Dynamic Inventory Control with Stockout Substitution and Demand Learning
成果类型:
Article
署名作者:
Chen, Boxiao; Chao, Xiuli
署名单位:
University of Illinois System; University of Illinois Chicago; University of Illinois Chicago Hospital; University of Michigan System; University of Michigan
刊物名称:
MANAGEMENT SCIENCE
ISSN/ISSBN:
0025-1909
DOI:
10.1287/mnsc.2019.3474
发表日期:
2020
页码:
5108-5127
关键词:
Inventory Control
stockout substitution
Demand Learning
Asymptotic Optimality
摘要:
We consider an inventory control problem with multiple products and stockout substitution. The firm knows neither the primary demand distribution for each product nor the customers' substitution probabilities between products a priori, and it needs to learn such information from sales data on the fly. One challenge in this problem is that the firm cannot distinguish between primary demand and substitution (overflow) demand from the sales data of any product, and lost sales are not observable. To circumvent these difficulties, we construct learning stages with each stage consisting of a cyclic exploration scheme and a benchmark exploration interval. The benchmark interval allows us to isolate the primary demand information from the sales data, and then this information is used against the sales data from the cyclic exploration intervals to estimate substitution probabilities.

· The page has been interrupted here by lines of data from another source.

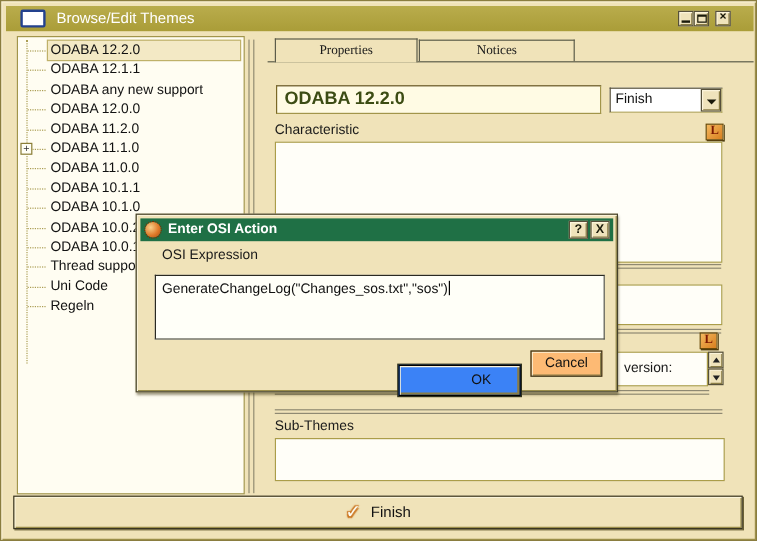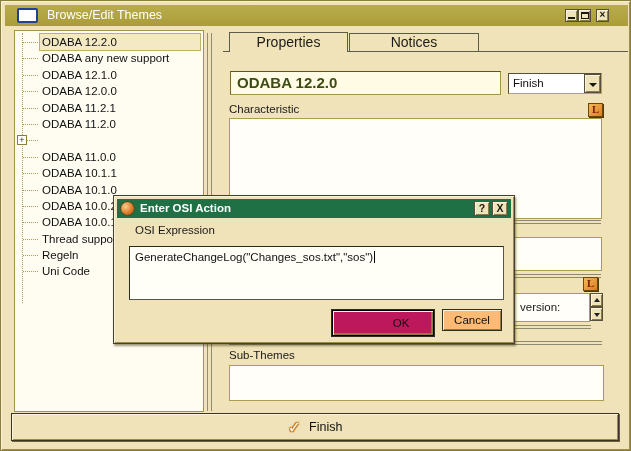"Properties" .tab { font-family: none -> Liberation Serif, serif; font-size: 14px -> 11px }
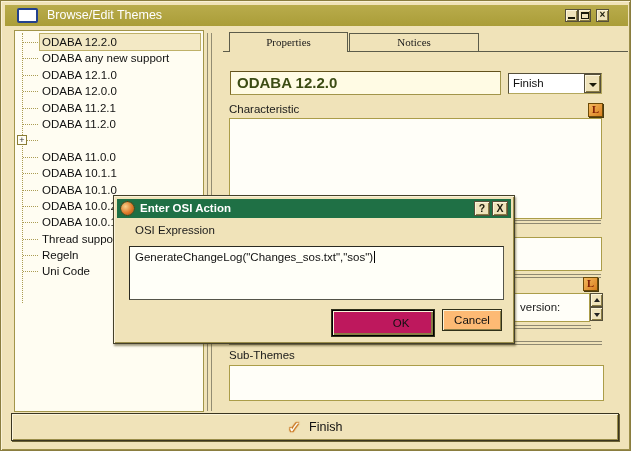"ODABA 12.1.1" div.tree-row { html: none -> <div><span>ODABA 12.1.1</span></div> }
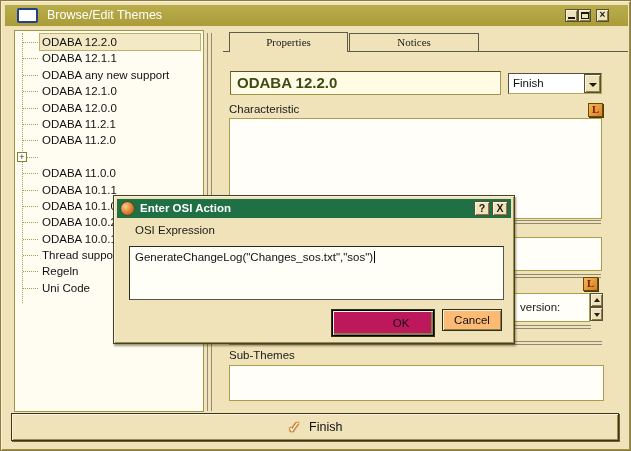"ODABA 12.1.0" div.tree-row { html: <div><span>ODABA 12.1.0</span></div> -> none }
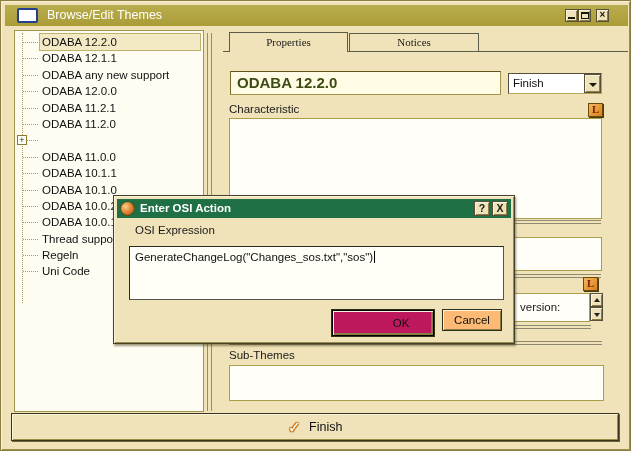"ODABA 11.2.1" div.tree-row { html: <div><span>ODABA 11.2.1</span></div> -> none }
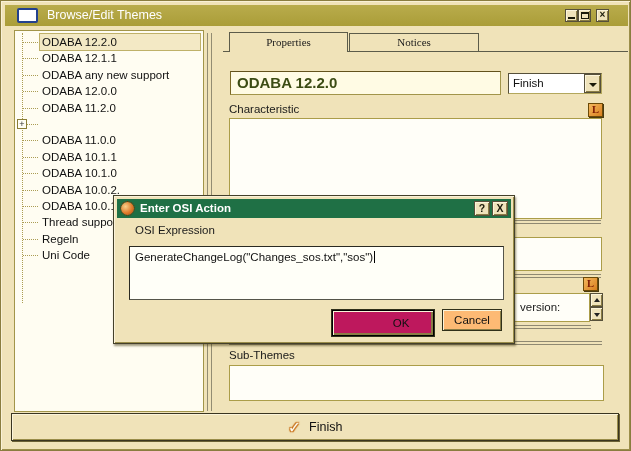"ODABA 11.1.0" span.lbl { html: none -> <span>ODABA 11.1.0</span> }
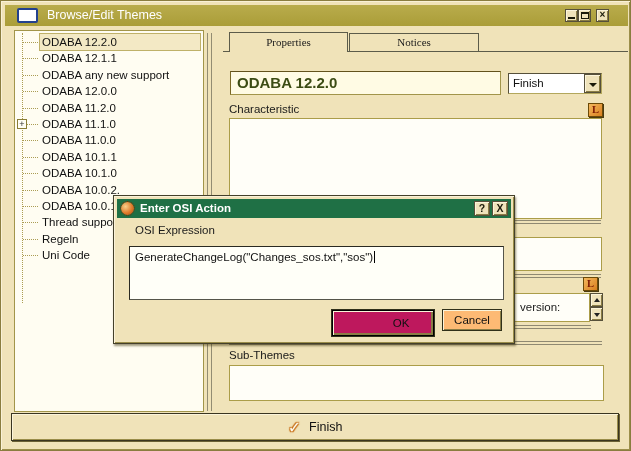"Enter OSI Action" .dialog { margin-top: 17px -> none }
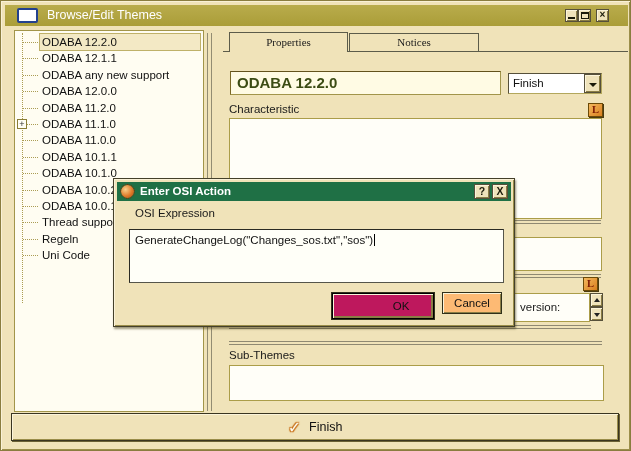"Regeln" div.tree-row { order: before "Uni Code" -> after "Uni Code" }
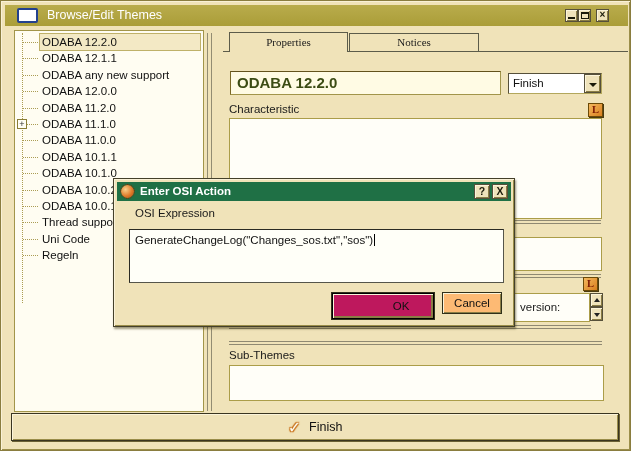"OK" .dlg-ok { background: #be185d -> #3b82f6; top: 114px -> 125px }
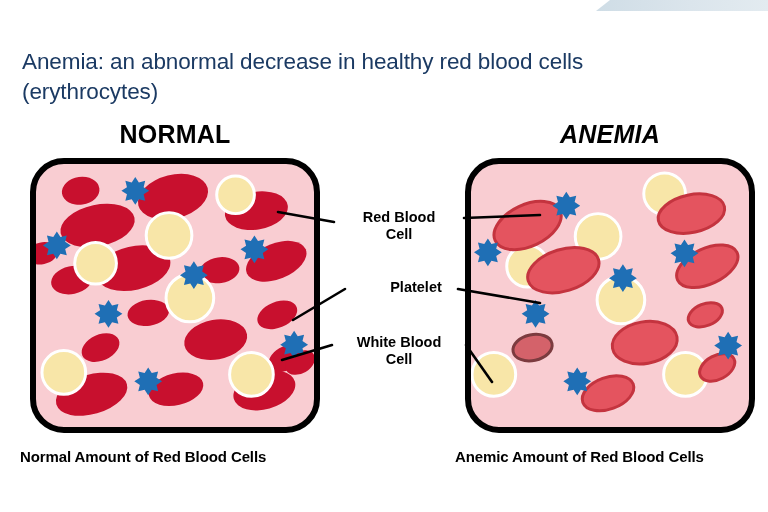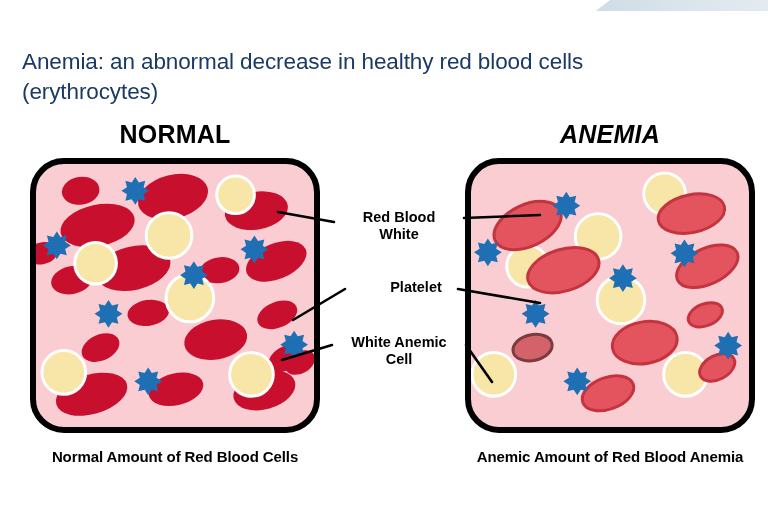"Red Blood" div.legend-label { text: White -> Cell }
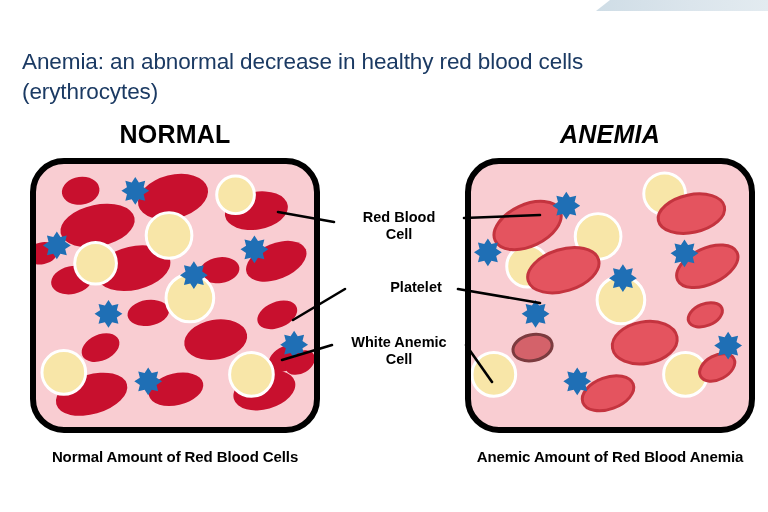"White Anemic" div.legend-label { text: Anemic -> Blood }
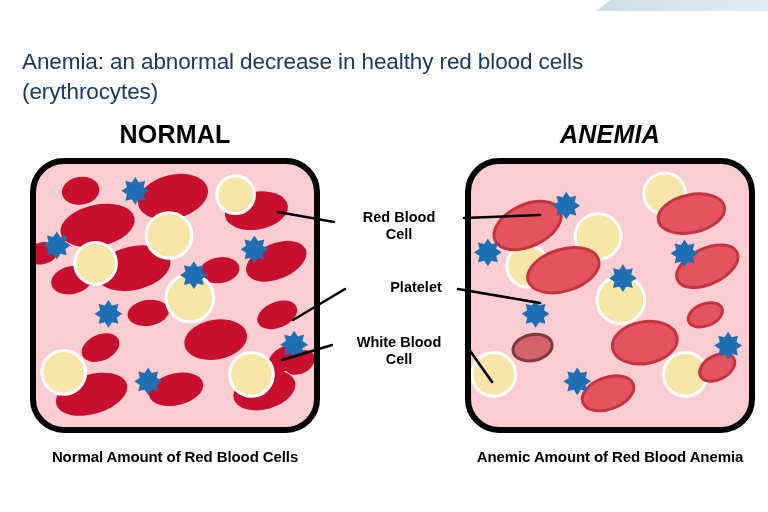"Normal Amount of Red Blood" .panel-caption { text-align: center -> none }
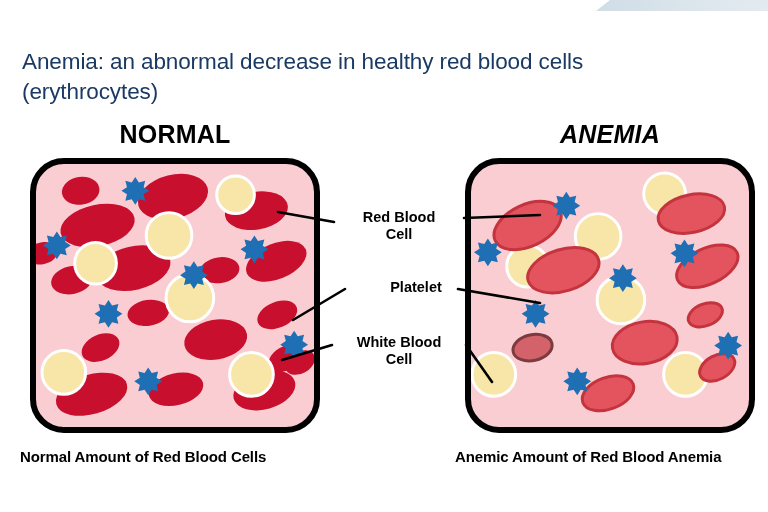"Anemic Amount of Red Blood" div.panel-caption { text: Anemia -> Cells }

Because raising the inventory level helps obtain primary demand information but hinders substitution demand information, inventory decisions have to be carefully balanced to learn them together. We show that our learning algorithm admits a worst-case regret rate that (almost) matches the theoretical lower bound, and numerical experiments demonstrate that the algorithm performs very well.